§ Detected change data

====================

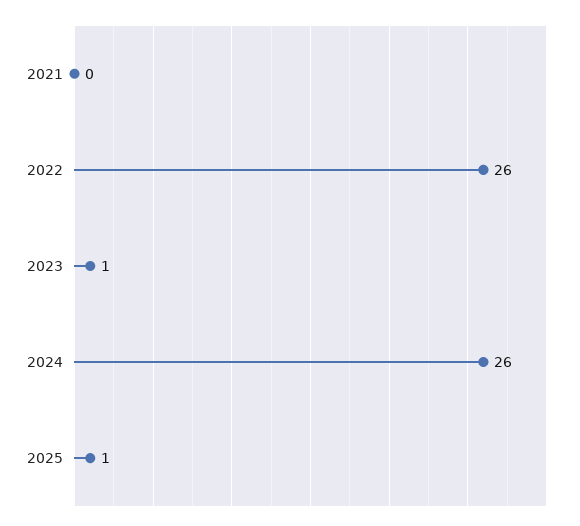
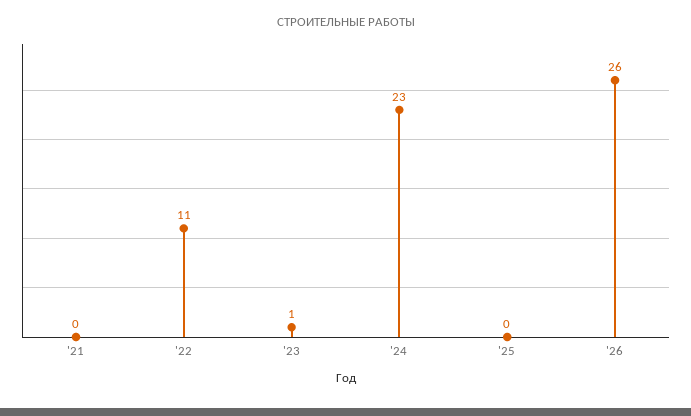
2022: 26 -> 11
2024: 26 -> 23
2025: 1 -> 0
'26: none -> 26

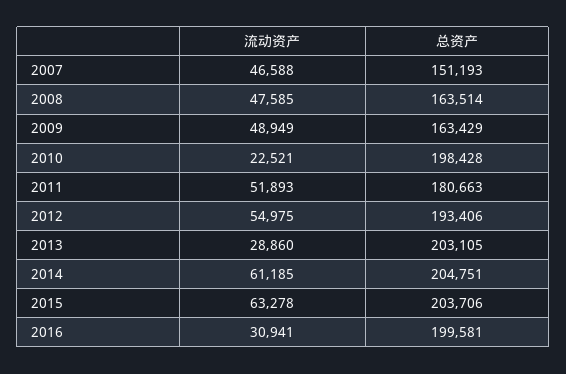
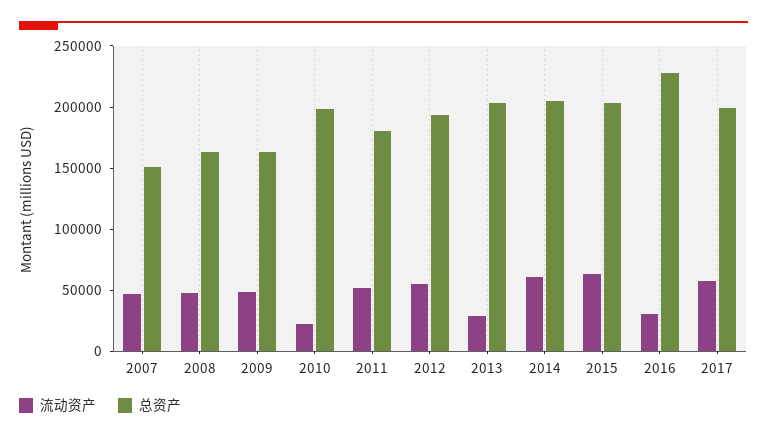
总资产, 2016: 199581 -> 230000
流动资产, 2017: none -> 60000
总资产, 2017: none -> 200000

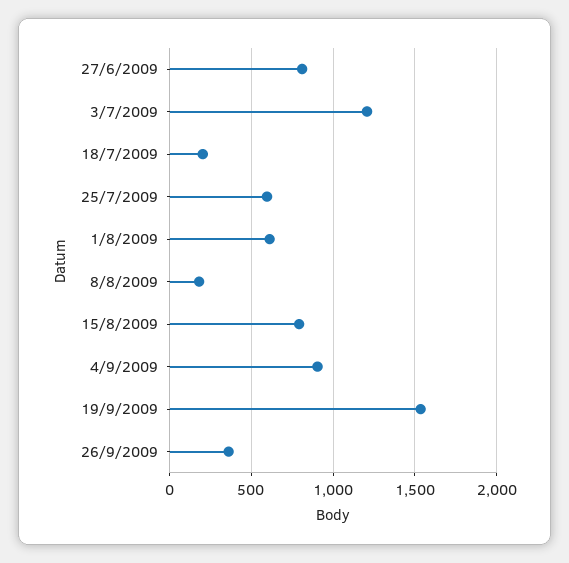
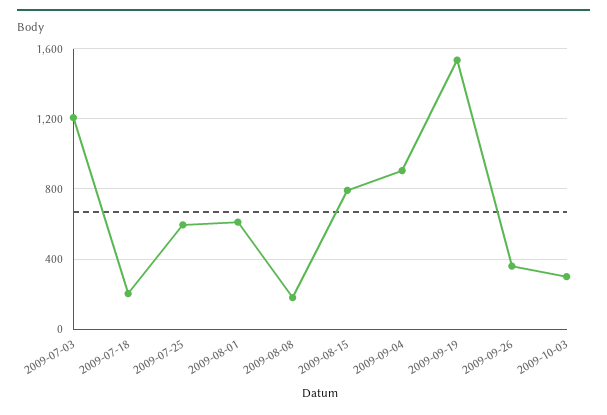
27/6/2009: 800 -> none
2009-10-03: none -> 300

====================

§ Task directions
Go through the entries above, and wherever a line holds the word "none", copy that line.

§ Task solution
'26: none -> 26
流动资产, 2017: none -> 60000
总资产, 2017: none -> 200000
27/6/2009: 800 -> none
2009-10-03: none -> 300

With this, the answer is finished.